- By Thomas E. RicksThomas E. Ricks covered the U.S. military from 1991 to 2008 for the Wall Street Journal and then the Washington Post. He can be reached at firstname.lastname@example.org.
I just read the New Yorker‘s profile of Col. Michael Steele and the abuses committed by his unit of the 101st Airborne Division in Iraq in 2006. I found the article well done and clear in laying out the facts but far too sympathetic. For example, the author, Raffi Khatchadourian, dwells on how difficult it was to understand the rules of engagement. I actually never found soldiers saying the rules were hard to fathom, just that they didn’t like them when they became restrictive, as the U.S. military approach shifted from killing the enemy to protecting the population. Col. Steele wasn’t into that shift. And thereby hangs this tale.
By coincidence, I’ve also been reading the memoirs of one of our best World War II generals, Lightning Joe Collins. Col. Steele wouldn’t have lasted a week in command under Collins, who relieved officers quickly for a variety of reasons, such as for being old or paunchy, but especially for insubordination. And that is what Michael Steele committed in Iraq. He was told to fight one way and fought another. He was given a lot of chances. Too many, in fact — I think his unit would have been more successful if he had been relieved the first time he made it clear that he didn’t buy into the kind of approach his leaders were telling him to take. It is clear now that it wasn’t a favor to anyone to leave him in place.

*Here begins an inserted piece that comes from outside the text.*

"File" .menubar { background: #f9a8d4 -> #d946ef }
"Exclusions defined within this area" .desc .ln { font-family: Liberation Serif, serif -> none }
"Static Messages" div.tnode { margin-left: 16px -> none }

Collins encountered insubordinate officers several times during World War II. He had no second thoughts about what to do: Make it clear that in his outfit, there was only one person in charge. He had a lot of trouble with artillery commanders who didn’t like his insistence that their fires be observed from the front, where the infantry was. And not long before D-Day, he fired his G-3 (operations chief) over a doctrinal issue. Col. Peter Bullard, he wrote, “could not bring himself to accept my decision as to how intended to fight the VII Corps” — that is, along the high ground and ridgelines, not through the valleys.

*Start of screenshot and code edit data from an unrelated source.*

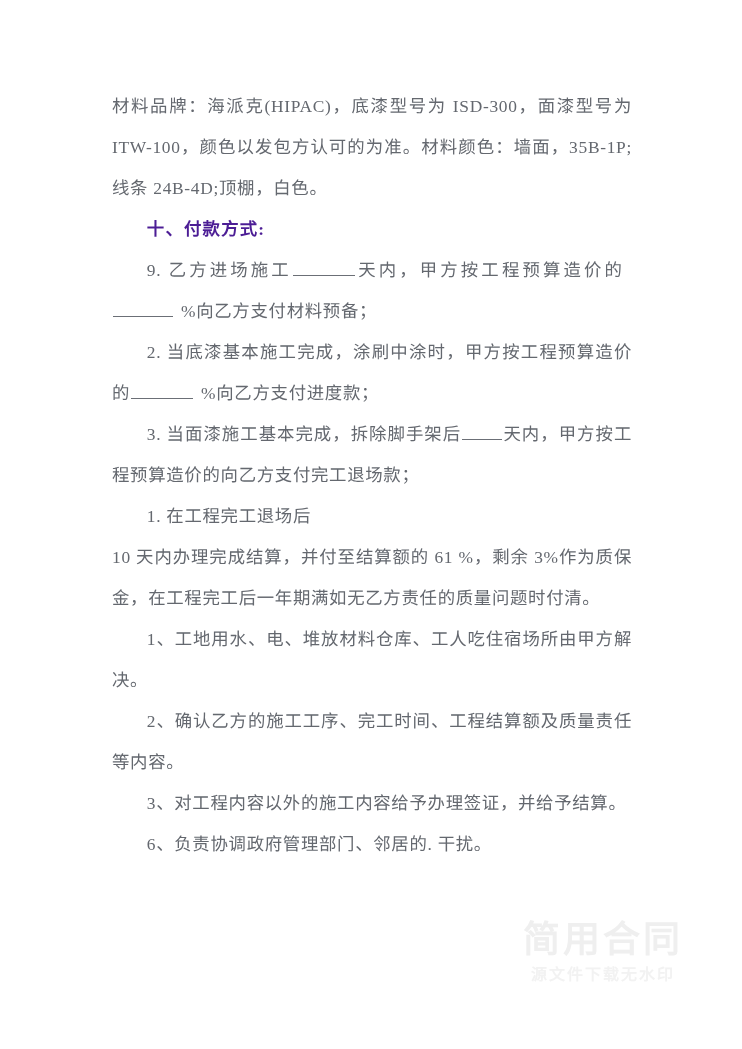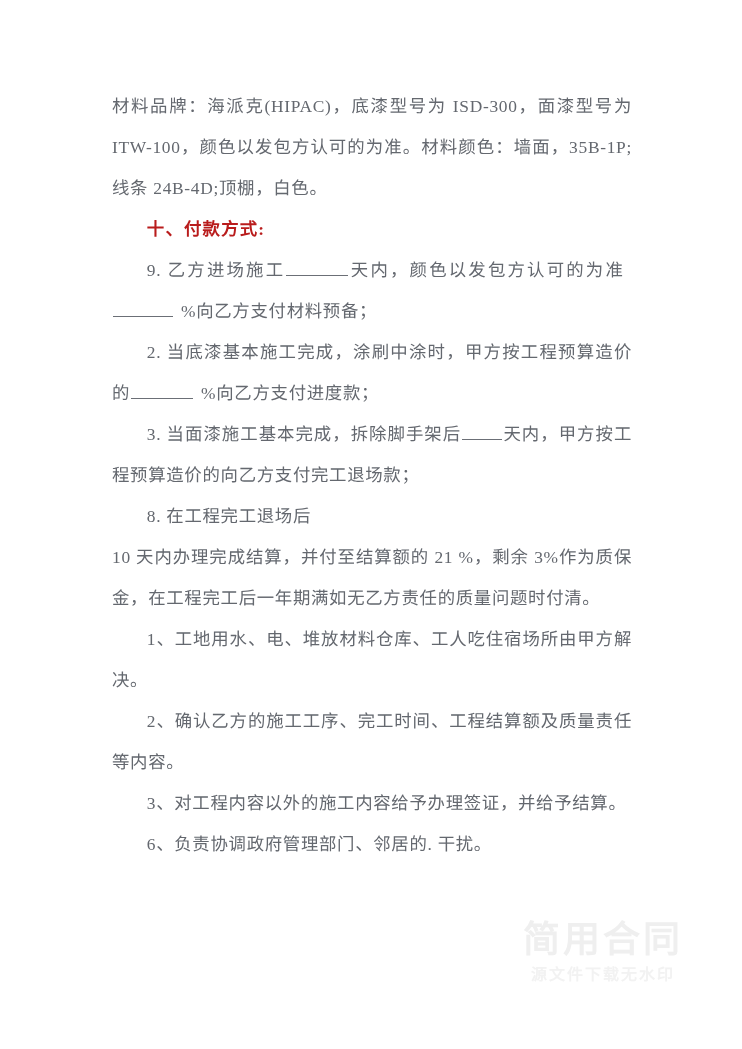"十、付款方式:" .heading { color: #b91c1c -> #4c1d95 }
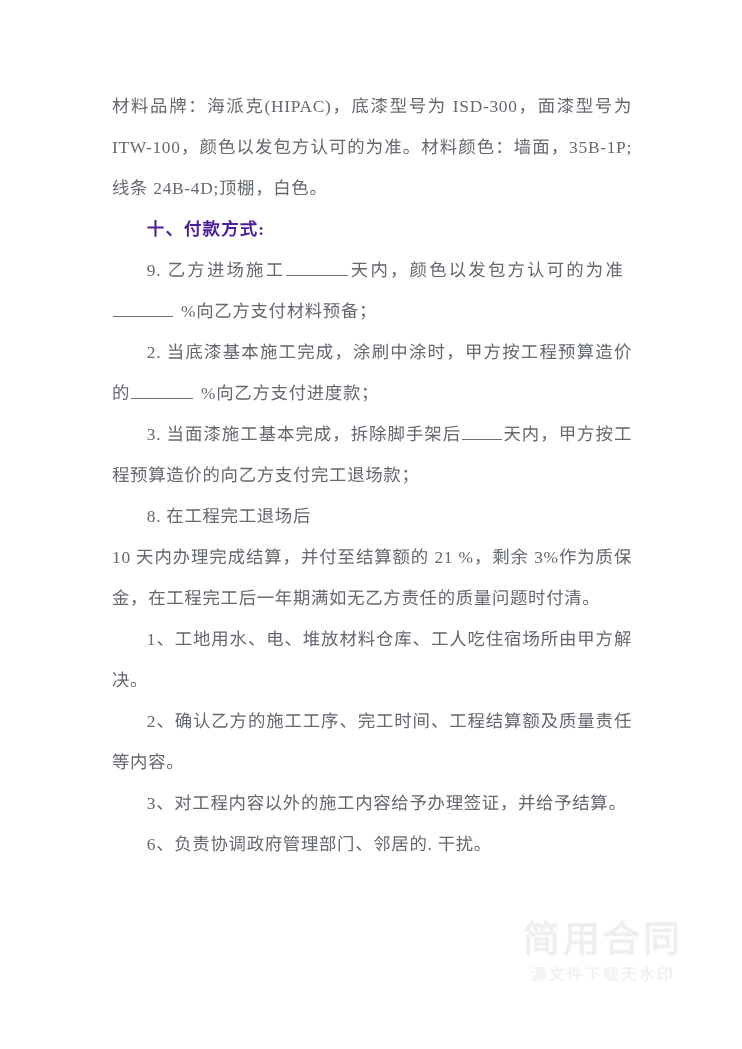"天内，颜色以发包方认可的为准" span { text: 颜色以发包方认可的为准 -> 甲方按工程预算造价的 }
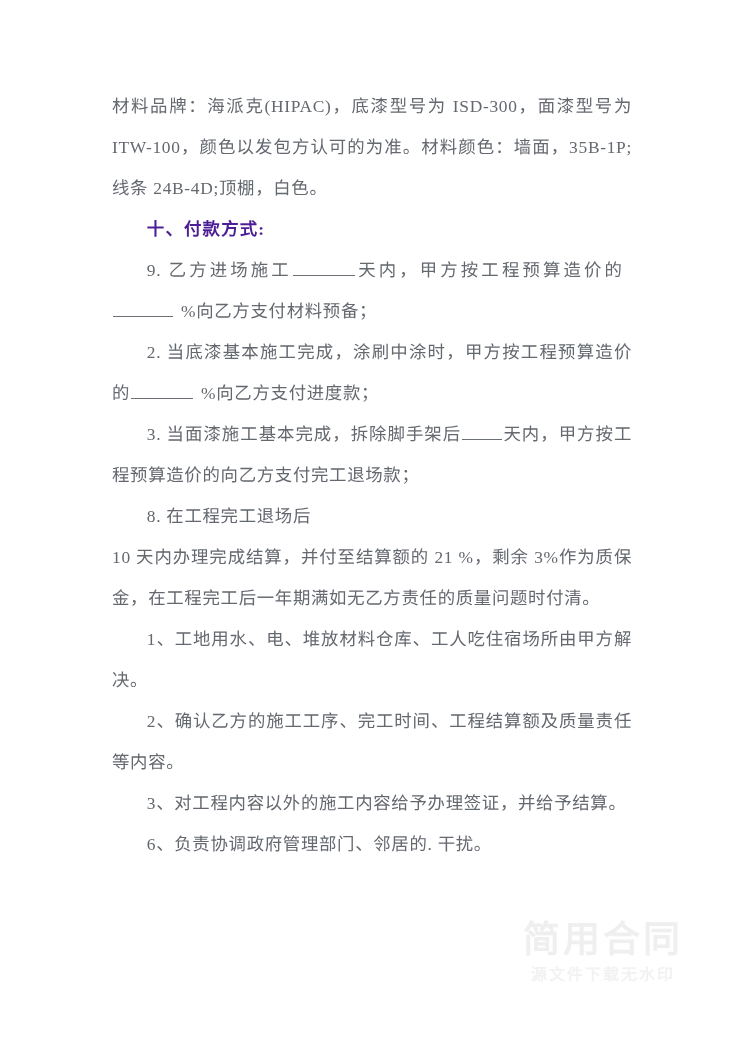"8. 在工程完工退场后" p.para { text: 8 -> 1 }
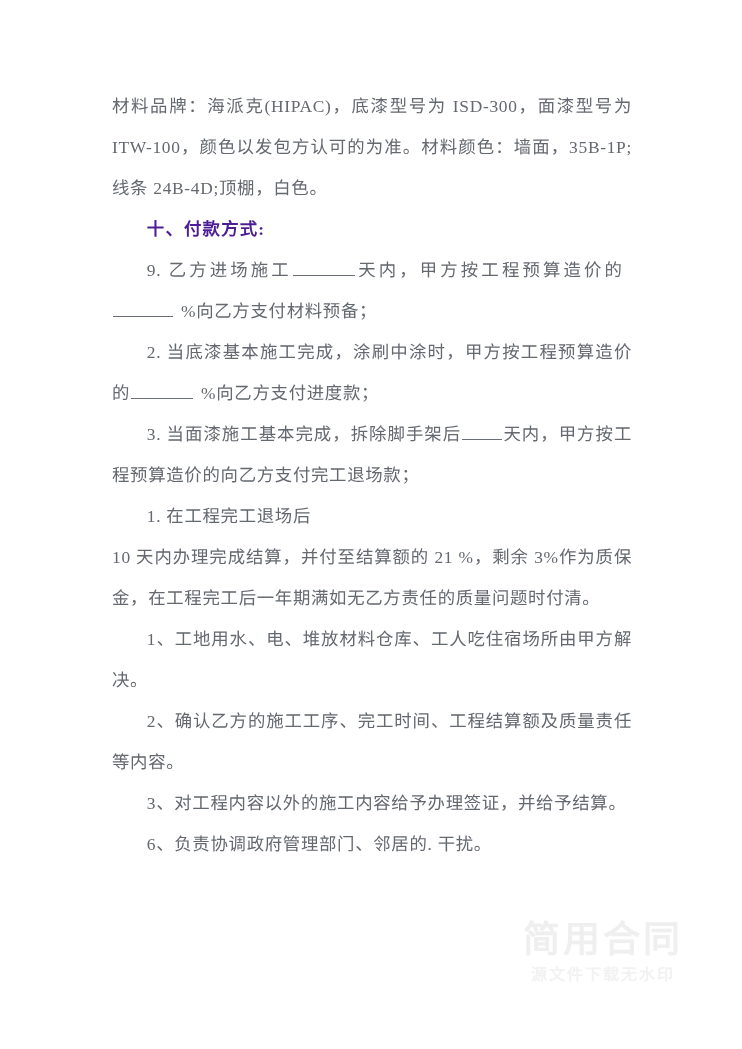"10 天内办理完成结算，并付至结算额的 21 %，剩余" p.para { text: 21 -> 61 }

One of Steele’s defenses is that the unit was trained to fight one way back at its home base and then another way when it arrived in Iraq. For what it’s worth, this is no defense at all. Imagine what would happen to a colonel who told his division commander, “Sir, I know that’s what you all think about how to fight here in the jungles of Guadalcanal, but back in the States, we learned a different way…”

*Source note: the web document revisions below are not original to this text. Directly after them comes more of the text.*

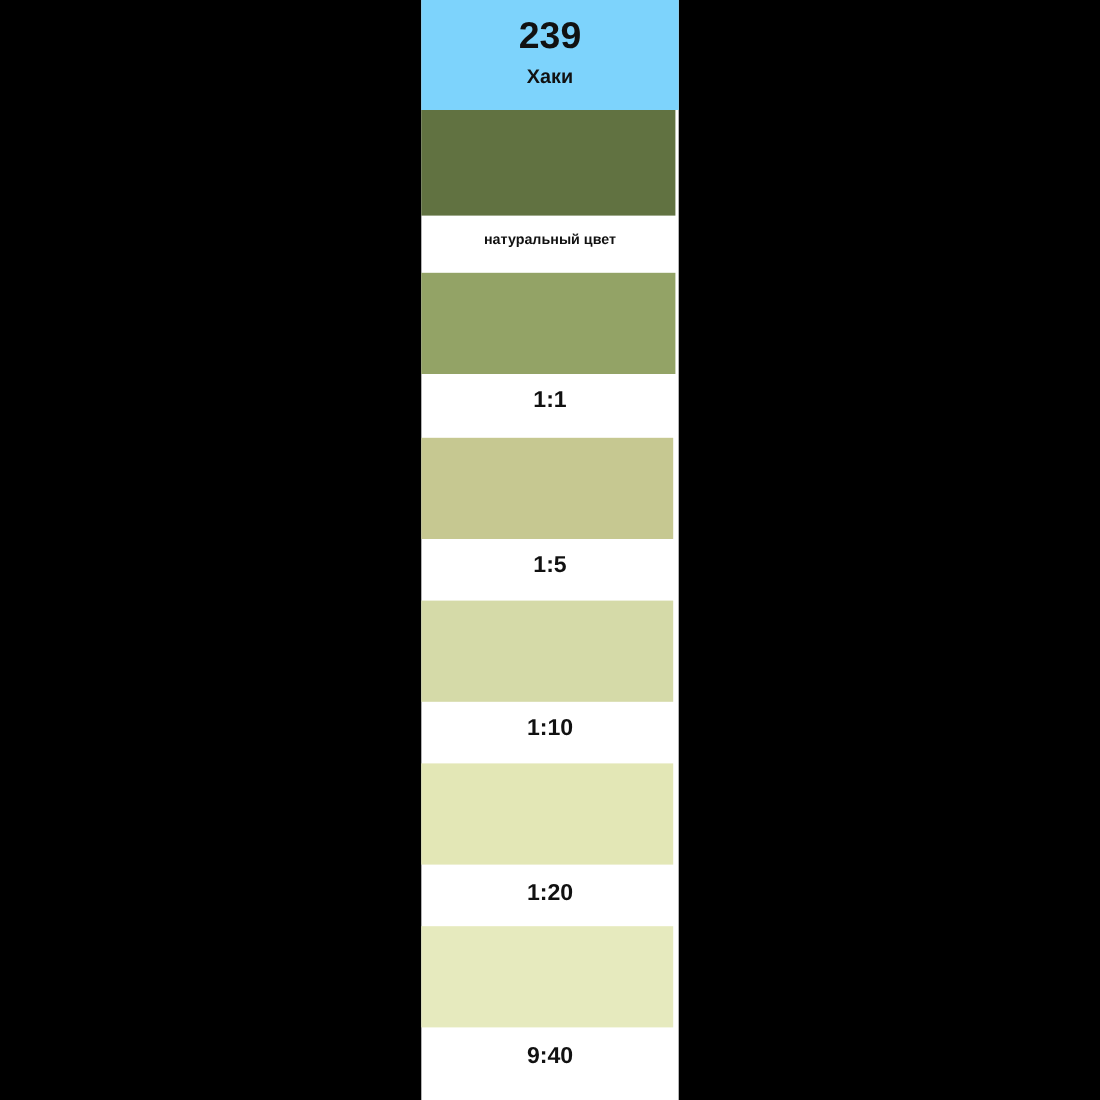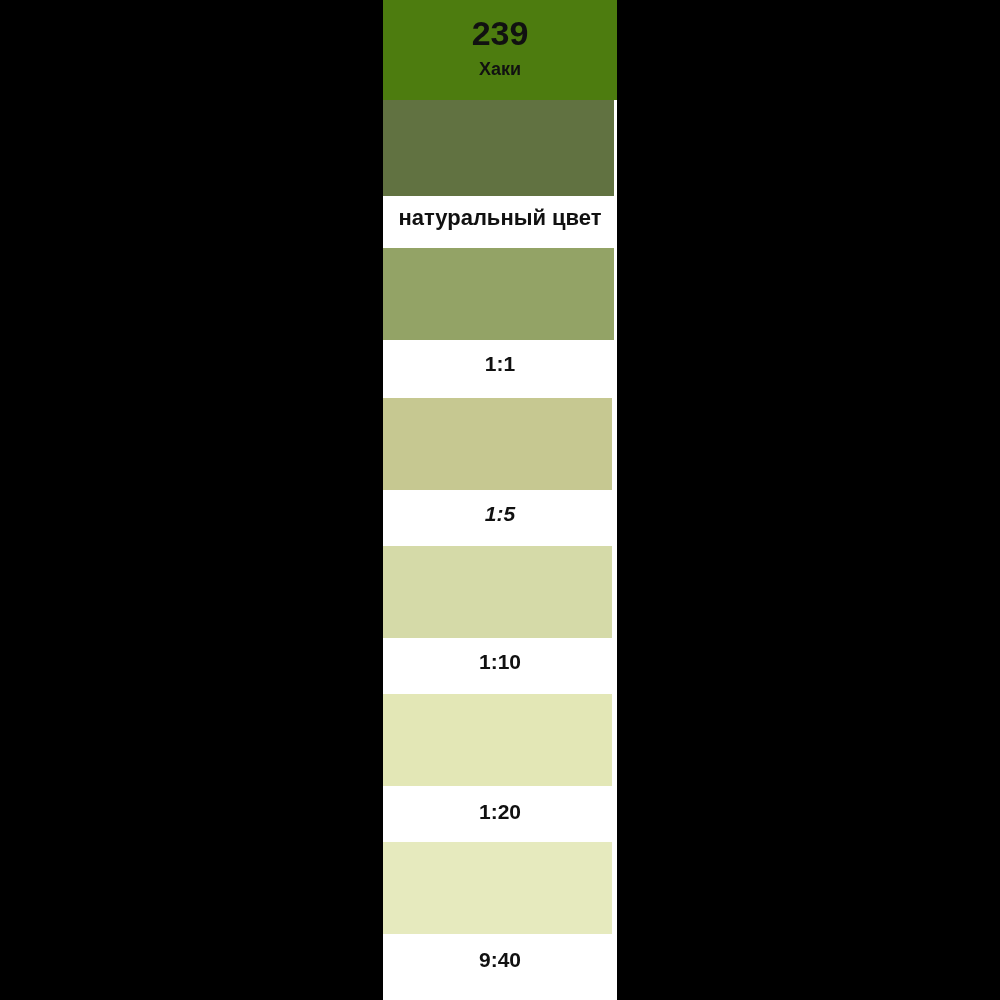"239" .header { background: #4d7c0f -> #7dd3fc }
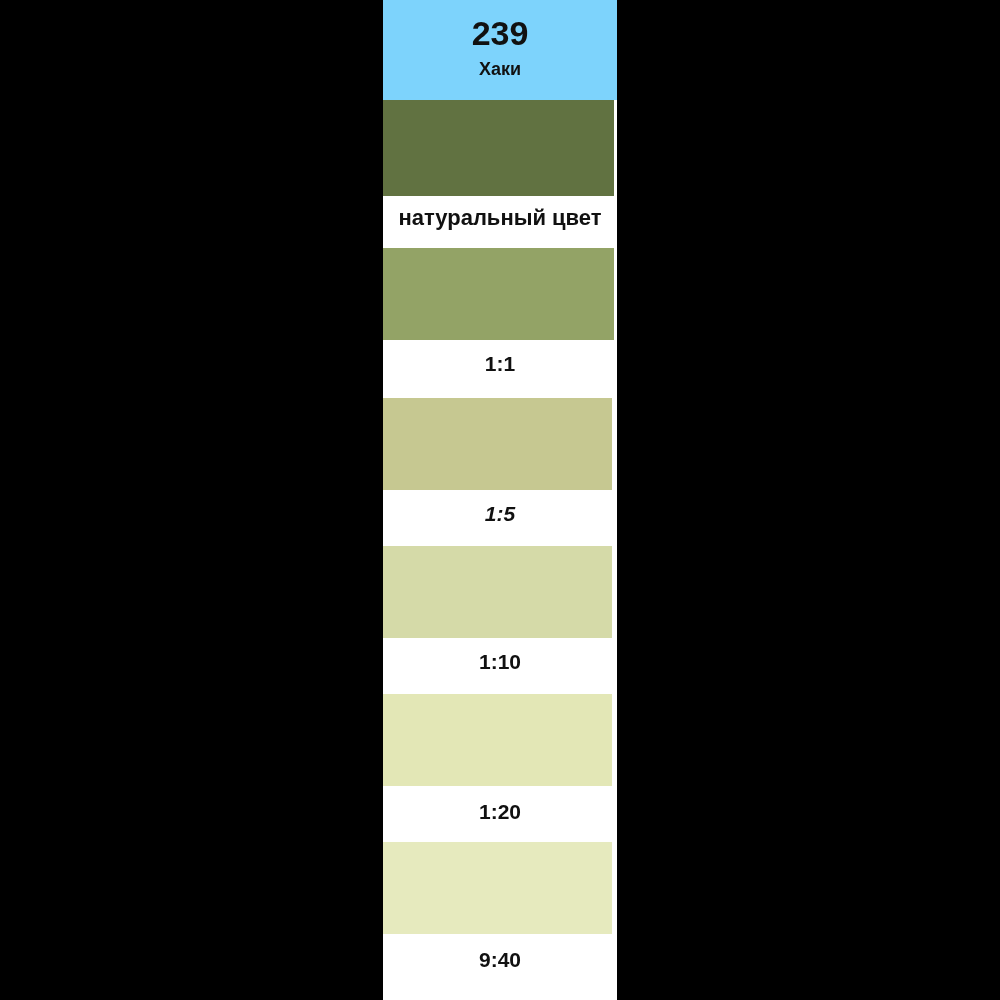"натуральный цвет" .label.natural { font-size: 22px -> 13px }
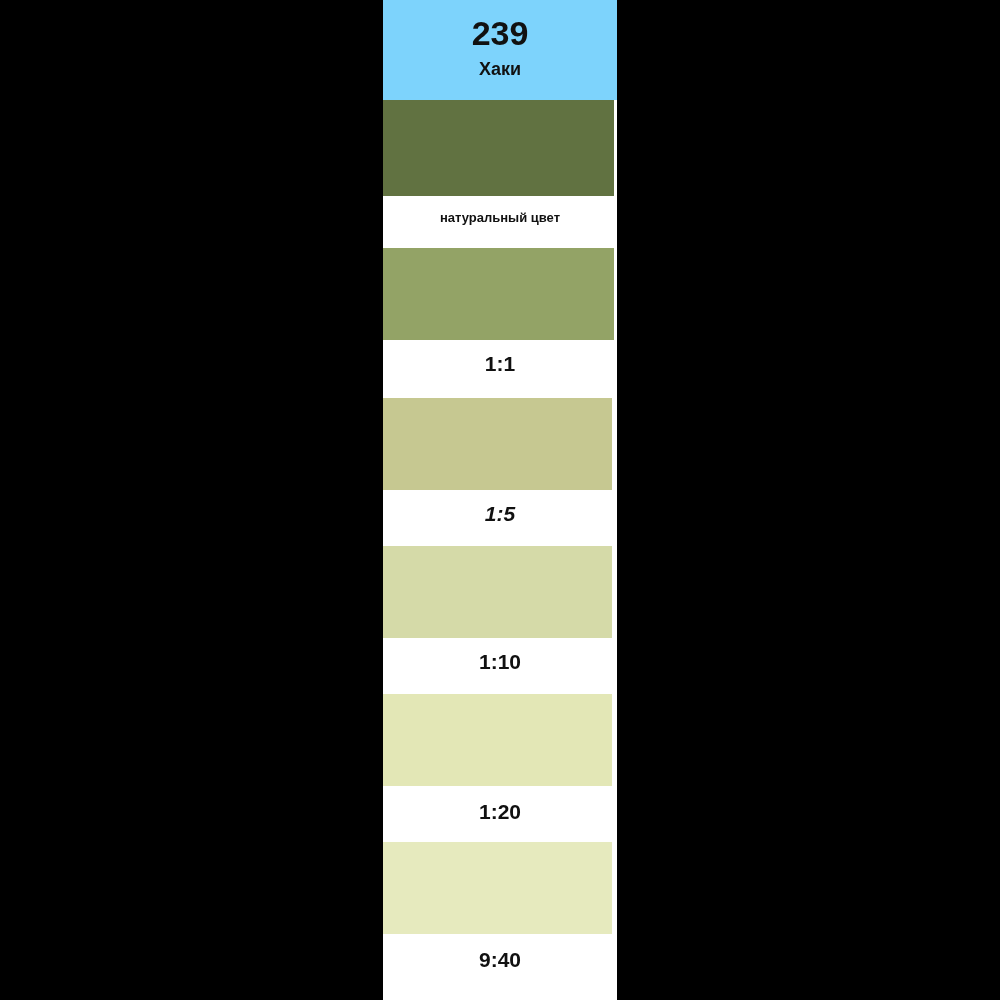"1:5" div.label { font-style: italic -> none }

Also by the way, I’m also struck at how well-rounded an education Collins gave himself. At West Point he was bored with all the science courses and “spent many hours in the library reading Swinburne, Masefield, Lafcadio Hearn, Ibsen, and many other poets and playwrights.” Later, as a young officer posted to New York City during World War I, he reveled in the city’s arts, subscribing to both the Symphony and the Philharmonic, and also regularly attending the opera, where he saw Caruso in Aida.